Simplicity, information, and affordability are also the driving forces behind Sundaresan Jayaraman's research at the Georgia Institute of Technology.

Jayaraman, PhD, a professor of textile engineering at Georgia Tech, has been working on the smart shirt. This item of clothing contains a plug-in sensor that unobtrusively monitors a person's heart rate, ECG, respiration, temperature, and a host of vital functions, alerting the wearer or his physician if there is a problem.

One of the first applications for the product will be for babies at risk of sudden infant death syndrome (SIDS), Jayaraman says, and for patients who need around-the-clock monitoring, such as very ill geriatric and heart-bypass patients. But eventually he sees everyone wearing them -- and predicts they'll even come with lifestyle-enhancing options, like an MP3 player or a dictation machine.

Driving Jayaraman's research, he says, is his love -- and concern -- for his aging parents.

"One of the things I worry about is my parents who live in India," he says. "I want to be able to give them some shirts and monitor their health from Georgia Tech. That way I feel secure that they are in great shape. Should something happen to them, automatically it calls their personal physician and I am also notified, so whatever needs to be done can be done."

Like the smart home, the beauty of the shirt lies in its ease of use.

"My philosophy is: When you use a microwave oven, you just put in coffee and punch in a time; you don't have to know about what the microprocessor does," he says. "My ultimate goal is to turn clothing in something like that: You don't have to be an expert in either clothing technology or computing technology -- just put it on, and it does what you want it to do, under your control. This is what I call invisible computing."
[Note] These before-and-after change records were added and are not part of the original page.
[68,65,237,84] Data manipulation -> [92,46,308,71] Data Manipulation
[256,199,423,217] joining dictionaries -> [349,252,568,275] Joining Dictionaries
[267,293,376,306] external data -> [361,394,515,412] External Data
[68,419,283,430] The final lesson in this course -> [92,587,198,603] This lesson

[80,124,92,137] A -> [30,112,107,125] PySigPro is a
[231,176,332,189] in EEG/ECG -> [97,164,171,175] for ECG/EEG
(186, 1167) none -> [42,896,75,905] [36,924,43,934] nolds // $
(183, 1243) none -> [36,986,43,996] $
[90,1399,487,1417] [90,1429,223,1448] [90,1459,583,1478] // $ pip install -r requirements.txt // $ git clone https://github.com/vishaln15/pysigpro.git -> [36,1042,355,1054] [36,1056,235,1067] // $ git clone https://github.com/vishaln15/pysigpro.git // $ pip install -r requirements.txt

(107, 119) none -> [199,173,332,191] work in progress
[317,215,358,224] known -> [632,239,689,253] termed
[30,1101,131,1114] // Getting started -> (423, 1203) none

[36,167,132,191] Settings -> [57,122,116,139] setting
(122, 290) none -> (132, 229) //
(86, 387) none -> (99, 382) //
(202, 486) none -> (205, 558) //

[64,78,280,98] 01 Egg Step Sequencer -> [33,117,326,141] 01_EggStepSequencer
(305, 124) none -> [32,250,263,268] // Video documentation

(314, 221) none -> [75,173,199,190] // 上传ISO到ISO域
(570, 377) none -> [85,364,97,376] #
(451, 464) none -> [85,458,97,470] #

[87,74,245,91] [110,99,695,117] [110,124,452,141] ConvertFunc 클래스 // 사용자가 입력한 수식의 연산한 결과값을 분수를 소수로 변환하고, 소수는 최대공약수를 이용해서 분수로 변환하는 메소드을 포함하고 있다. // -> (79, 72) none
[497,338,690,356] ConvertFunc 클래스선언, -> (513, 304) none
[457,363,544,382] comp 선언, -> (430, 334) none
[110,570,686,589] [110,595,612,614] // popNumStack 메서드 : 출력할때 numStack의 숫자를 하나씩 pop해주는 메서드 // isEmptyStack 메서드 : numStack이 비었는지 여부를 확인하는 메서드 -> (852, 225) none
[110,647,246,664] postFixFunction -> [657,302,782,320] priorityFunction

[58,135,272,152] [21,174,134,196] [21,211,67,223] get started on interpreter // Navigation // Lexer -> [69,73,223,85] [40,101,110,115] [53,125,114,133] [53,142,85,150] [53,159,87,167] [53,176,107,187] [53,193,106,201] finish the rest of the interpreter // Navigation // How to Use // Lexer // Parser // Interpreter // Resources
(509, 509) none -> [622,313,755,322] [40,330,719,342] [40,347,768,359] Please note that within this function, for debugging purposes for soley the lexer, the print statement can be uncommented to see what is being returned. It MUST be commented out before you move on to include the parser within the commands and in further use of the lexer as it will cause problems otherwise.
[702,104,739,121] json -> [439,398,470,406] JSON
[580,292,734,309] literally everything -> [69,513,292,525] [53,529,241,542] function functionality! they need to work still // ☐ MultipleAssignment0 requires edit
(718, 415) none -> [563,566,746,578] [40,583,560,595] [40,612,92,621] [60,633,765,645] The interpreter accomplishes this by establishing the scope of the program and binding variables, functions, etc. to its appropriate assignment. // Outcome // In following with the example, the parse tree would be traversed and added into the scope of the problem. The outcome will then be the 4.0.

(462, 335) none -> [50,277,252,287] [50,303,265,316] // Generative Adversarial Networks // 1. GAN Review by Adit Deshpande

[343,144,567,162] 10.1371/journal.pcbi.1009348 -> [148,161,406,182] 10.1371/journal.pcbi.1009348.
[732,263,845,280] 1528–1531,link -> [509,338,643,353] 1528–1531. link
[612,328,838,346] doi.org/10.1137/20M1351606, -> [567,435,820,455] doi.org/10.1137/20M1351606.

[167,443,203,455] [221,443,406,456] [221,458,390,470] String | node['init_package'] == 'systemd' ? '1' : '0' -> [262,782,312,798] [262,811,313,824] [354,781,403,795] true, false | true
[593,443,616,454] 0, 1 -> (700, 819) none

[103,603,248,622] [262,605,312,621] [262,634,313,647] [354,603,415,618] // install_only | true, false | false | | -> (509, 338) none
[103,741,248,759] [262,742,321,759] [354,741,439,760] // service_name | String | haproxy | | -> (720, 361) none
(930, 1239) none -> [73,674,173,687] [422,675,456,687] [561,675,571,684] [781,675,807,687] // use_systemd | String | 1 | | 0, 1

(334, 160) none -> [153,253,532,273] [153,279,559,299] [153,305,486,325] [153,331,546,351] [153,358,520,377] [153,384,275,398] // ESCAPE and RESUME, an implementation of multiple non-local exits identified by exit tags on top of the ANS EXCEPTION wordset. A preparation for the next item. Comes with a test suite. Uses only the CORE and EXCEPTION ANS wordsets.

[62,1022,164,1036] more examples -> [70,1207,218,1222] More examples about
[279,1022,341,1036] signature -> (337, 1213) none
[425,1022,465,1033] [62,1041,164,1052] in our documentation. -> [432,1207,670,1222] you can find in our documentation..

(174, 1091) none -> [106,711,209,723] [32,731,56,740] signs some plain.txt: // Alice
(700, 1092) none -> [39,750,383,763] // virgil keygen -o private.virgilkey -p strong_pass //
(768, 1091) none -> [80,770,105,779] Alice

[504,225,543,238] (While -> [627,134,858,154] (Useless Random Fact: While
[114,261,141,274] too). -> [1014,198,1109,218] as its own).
And the learning curve needs to be a shallow one.

"When I am sick, do you expect me to use a manual to learn how to use a gadget? It needs to be intuitively obvious to the casual observer," says Jayaraman. "We need our medical gadgets to head in that direction."

While many of these devices sound promising, only time will tell if they destined to be embraced by the masses and the marketplace -- or if they'll end up gathering dust in Minneapolis, in the Museum of Questionable Medical Devices.